I have a list which is very long. I would like to find out the percentages of clearing the violent cases for each data (percentage of clearing = cleared cases/actual cases).
dput(crime_data)
list(results = list(list(ori = "NY0010000", data_year = 2008L,
offense = "violent-crime", state_abbr = "NY", cleared = 33L,
actual = 33L, data_range = NULL), list(ori = "NY0010000",
data_year = 2009L, offense = "violent-crime", state_abbr = "NY",
cleared = 22L, actual = 24L, data_range = NULL), list(ori = "NY0010100",
data_year = 2008L, offense = "violent-crime", state_abbr = "NY",
cleared = 333L, actual = 1033L, data_range = NULL), list(
ori = "NY0010100", data_year = 2009L, offense = "violent-crime",
state_abbr = "NY", cleared = 372L, actual = 1007L, data_range = NULL),
list(ori = "NY0010200", data_year = 2008L, offense = "violent-crime",
state_abbr = "NY", cleared = 0L, actual = 61L, data_range = NULL),
list(ori = "NY0010200", data_year = 2009L, offense = "violent-crime",
state_abbr = "NY", cleared = 34L, actual = 51L, data_range = NULL),
list(ori = "NY0010300", data_year = 2008L, offense = "violent-crime",
state_abbr = "NY", cleared = 20L, actual = 32L, data_range = NULL),
list(ori = "NY0010300", data_year = 2009L, offense = "violent-crime",
state_abbr = "NY", cleared = 32L, actual = 40L, data_range = NULL),
list(ori = "NY0012000", data_year = 2008L, offense = "violent-crime",
state_abbr = "NY", cleared = 1L, actual = 4L, data_range = NULL),
list(ori = "NY0012000", data_year = 2009L, offense = "violent-crime",
state_abbr = "NY", cleared = 5L, actual = 8L, data_range = NULL),
list(ori = "NY0012100", data_year = 2008L, offense = "violent-crime",
state_abbr = "NY", cleared = 0L, actual = 0L, data_range = NULL),
list(ori = "NY0012100", data_year = 2009L, offense = "violent-crime",
state_abbr = "NY", cleared = 0L, actual = 0L, data_range = NULL),
list(ori = "NY0012500", data_year = 2008L, offense = "violent-crime",
state_abbr = "NY", cleared = 5L, actual = 10L, data_range = NULL),
list(ori = "NY0012500", data_year = 2009L, offense = "violent-crime",
state_abbr = "NY", cleared = 7L, actual = 9L, data_range = NULL),
list(ori = "NY0015100", data_year = 2008L, offense = "violent-crime",
state_abbr = "NY", cleared = 17L, actual = 20L, data_range = NULL),
list(ori = "NY0015100", data_year = 2009L, offense = "violent-crime",
state_abbr = "NY", cleared = 22L, actual = 30L, data_range = NULL),
list(ori = "NY0015200", data_year = 2008L, offense = "violent-crime",
state_abbr = "NY", cleared = 0L, actual = 24L, data_range = NULL),
list(ori = "NY0015200", data_year = 2009L, offense = "violent-crime",
state_abbr = "NY", cleared = 0L, actual = 19L, data_range = NULL),
list(ori = "NY0015300", data_year = 2008L, offense = "violent-crime",
state_abbr = "NY", cleared = 38L, actual = 54L, data_range = NULL),
list(ori = "NY0015300", data_year = 2009L, offense = "violent-crime",
state_abbr = "NY", cleared = 40L, actual = 61L, data_range = NULL)),
pagination = list(count = 1188L, page = 0L, pages = 60L,
per_page = 20L))
I tried to convert it into a dataframe using the standard methods, but I always get "Error in (function (..., row.names = NULL, check.rows = FALSE, check.names = TRUE, : arguments imply differing number of rows: 1, 0"
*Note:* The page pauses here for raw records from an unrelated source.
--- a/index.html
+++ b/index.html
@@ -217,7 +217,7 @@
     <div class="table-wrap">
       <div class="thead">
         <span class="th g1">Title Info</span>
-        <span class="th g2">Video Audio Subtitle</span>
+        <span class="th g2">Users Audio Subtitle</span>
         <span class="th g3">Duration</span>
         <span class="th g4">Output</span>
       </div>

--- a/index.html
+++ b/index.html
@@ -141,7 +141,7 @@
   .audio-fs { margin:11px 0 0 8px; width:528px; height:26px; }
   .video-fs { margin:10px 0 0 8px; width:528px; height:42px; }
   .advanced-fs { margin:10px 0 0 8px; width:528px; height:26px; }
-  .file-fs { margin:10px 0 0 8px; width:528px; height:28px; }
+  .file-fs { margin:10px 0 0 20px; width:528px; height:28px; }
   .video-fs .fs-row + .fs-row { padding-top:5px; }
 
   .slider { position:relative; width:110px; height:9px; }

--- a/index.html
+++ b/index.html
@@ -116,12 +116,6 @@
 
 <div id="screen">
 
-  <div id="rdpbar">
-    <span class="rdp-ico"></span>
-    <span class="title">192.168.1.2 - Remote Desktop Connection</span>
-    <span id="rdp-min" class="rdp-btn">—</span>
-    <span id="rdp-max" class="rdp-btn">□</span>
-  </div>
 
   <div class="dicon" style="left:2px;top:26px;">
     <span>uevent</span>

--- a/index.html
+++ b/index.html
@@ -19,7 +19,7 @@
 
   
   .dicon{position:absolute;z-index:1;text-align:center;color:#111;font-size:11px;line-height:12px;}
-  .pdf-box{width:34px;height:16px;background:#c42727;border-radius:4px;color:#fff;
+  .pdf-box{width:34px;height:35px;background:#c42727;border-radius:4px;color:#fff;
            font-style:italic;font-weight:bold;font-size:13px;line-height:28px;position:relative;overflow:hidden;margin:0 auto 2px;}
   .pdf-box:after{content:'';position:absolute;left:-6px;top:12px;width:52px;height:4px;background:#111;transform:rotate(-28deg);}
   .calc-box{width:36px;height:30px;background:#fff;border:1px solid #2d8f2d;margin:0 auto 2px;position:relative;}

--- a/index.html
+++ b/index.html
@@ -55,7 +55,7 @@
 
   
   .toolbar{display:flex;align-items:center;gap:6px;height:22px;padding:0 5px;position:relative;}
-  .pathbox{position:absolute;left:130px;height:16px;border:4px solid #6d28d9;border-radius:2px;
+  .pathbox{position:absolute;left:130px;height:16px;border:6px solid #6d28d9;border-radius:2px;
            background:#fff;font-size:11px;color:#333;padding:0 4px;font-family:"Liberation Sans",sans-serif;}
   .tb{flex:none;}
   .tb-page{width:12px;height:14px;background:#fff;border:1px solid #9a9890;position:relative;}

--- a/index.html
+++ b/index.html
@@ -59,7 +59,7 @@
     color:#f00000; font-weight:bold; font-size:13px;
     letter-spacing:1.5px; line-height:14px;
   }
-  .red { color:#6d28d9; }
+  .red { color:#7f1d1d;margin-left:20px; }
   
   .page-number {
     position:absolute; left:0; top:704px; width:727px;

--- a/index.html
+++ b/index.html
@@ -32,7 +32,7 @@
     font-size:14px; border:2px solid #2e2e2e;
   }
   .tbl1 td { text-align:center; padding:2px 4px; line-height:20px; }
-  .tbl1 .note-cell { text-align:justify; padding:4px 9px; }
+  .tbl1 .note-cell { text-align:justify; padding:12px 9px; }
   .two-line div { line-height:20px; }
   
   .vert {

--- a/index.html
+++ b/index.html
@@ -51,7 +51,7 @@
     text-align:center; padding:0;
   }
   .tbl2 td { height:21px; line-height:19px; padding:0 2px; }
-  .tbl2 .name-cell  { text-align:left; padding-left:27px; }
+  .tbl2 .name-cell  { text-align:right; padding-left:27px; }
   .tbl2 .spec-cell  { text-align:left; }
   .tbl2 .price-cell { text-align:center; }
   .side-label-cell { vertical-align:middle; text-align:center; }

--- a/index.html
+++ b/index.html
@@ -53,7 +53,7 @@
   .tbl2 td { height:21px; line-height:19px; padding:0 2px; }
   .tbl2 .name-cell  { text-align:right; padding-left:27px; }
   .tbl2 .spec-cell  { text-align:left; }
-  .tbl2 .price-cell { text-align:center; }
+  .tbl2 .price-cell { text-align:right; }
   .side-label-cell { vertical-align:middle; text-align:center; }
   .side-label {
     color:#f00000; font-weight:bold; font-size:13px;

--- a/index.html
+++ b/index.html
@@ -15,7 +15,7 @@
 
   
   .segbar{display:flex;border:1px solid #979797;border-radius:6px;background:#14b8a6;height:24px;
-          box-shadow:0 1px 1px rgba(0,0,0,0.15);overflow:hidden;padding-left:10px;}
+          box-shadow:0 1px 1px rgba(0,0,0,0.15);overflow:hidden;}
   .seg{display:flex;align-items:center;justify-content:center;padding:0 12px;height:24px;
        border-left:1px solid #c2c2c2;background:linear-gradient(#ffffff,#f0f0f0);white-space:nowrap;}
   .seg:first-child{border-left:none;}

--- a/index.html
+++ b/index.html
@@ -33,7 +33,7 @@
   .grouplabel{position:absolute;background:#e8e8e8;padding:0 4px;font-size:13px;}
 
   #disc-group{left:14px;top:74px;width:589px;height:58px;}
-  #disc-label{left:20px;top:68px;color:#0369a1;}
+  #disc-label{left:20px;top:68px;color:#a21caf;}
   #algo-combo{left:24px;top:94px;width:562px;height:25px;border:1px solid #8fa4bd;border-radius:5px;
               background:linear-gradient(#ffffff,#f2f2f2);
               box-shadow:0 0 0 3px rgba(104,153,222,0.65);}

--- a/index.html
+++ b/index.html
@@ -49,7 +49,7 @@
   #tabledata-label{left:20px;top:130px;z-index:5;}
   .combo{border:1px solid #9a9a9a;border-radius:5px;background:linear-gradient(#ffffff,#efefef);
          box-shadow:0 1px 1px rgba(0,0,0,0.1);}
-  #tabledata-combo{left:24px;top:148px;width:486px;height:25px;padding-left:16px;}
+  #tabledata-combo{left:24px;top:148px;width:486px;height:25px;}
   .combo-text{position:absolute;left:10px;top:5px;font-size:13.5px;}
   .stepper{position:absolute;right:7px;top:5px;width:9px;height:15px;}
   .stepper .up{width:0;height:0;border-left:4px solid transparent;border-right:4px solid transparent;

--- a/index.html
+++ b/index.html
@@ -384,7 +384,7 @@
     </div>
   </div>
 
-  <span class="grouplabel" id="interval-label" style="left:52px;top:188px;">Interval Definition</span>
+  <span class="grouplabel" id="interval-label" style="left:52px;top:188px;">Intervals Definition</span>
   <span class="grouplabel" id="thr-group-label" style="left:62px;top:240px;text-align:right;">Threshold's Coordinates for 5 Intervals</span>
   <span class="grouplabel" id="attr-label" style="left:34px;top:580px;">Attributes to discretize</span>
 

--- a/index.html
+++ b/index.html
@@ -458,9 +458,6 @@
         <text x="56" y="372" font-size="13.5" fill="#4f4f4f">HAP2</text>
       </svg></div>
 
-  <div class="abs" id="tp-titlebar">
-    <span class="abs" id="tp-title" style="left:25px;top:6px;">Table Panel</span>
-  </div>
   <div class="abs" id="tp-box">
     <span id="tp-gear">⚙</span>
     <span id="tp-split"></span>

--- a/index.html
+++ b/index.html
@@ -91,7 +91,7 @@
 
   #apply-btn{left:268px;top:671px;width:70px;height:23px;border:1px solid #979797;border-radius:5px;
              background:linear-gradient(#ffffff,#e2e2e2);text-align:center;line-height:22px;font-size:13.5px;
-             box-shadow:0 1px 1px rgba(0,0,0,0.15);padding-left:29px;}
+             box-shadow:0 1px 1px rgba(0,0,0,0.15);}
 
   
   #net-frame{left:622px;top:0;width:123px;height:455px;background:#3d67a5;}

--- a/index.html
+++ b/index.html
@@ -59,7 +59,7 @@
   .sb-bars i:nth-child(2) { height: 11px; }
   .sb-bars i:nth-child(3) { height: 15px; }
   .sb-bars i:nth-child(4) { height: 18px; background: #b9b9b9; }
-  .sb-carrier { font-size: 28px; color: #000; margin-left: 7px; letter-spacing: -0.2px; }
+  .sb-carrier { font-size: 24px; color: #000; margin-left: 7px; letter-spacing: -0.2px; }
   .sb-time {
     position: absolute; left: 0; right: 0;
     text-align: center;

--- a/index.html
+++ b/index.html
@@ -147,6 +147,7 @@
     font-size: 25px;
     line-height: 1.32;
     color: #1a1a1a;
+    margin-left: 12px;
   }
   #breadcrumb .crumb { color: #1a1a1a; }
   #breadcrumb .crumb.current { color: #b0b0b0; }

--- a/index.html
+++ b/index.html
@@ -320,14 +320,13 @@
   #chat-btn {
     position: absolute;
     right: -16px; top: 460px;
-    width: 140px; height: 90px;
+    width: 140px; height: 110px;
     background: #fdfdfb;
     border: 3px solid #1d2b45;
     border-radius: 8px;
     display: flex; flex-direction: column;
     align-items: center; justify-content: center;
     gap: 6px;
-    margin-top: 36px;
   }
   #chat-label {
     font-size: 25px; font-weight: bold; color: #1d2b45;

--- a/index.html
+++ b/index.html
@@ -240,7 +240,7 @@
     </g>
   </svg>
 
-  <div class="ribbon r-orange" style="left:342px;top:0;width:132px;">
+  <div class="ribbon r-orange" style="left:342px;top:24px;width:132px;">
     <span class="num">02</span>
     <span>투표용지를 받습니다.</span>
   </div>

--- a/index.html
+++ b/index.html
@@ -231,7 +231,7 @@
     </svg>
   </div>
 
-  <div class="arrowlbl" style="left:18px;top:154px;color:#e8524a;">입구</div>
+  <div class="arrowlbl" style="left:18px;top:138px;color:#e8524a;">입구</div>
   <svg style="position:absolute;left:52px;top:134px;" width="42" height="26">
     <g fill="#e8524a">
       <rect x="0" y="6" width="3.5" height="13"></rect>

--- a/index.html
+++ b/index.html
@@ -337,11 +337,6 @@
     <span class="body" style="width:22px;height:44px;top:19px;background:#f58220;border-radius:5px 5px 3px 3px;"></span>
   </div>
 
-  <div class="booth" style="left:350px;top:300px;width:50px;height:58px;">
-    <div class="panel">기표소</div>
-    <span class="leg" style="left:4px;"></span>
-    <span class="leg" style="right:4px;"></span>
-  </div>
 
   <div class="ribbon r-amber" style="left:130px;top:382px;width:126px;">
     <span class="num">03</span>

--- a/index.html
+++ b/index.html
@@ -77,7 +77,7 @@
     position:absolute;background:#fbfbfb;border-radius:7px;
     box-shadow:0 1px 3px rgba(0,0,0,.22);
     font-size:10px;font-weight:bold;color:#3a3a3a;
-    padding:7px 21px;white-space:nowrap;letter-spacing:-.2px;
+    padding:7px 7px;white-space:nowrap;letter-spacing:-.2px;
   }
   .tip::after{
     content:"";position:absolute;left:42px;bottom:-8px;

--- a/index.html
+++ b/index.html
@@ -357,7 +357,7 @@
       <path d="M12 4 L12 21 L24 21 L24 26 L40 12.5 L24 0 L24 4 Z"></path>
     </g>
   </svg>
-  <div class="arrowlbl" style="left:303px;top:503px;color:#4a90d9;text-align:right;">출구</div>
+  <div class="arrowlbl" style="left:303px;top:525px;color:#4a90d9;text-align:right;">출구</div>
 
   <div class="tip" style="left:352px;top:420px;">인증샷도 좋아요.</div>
Or if I use "df <- data.frame(matrix(unlist(crime_data), nrow=length(crime_data), byrow=TRUE))" I get this
How would I do this better/at all? Is it easier to do it in a list format or convert into DF
CodePudding user response:
The problem is that crime_data
is a list with two parts. All of the crime data is in crime_data[[1]]
with crime_data$pagination
attached to the end. To get what you want just extract the first part:
crime.data <- do.call(rbind, crime_data[[1]])
colnames <- unlist(dimnames(crime.data))
cols <- sapply(colnames, function(x) unlist(crime.data[, x]))
crime.df <- as.data.frame(do.call(cbind, cols))
The first line extracts the crime data from the list. The next three lines extract the column lists and combine them into a data frame. There may be an easier way to do this.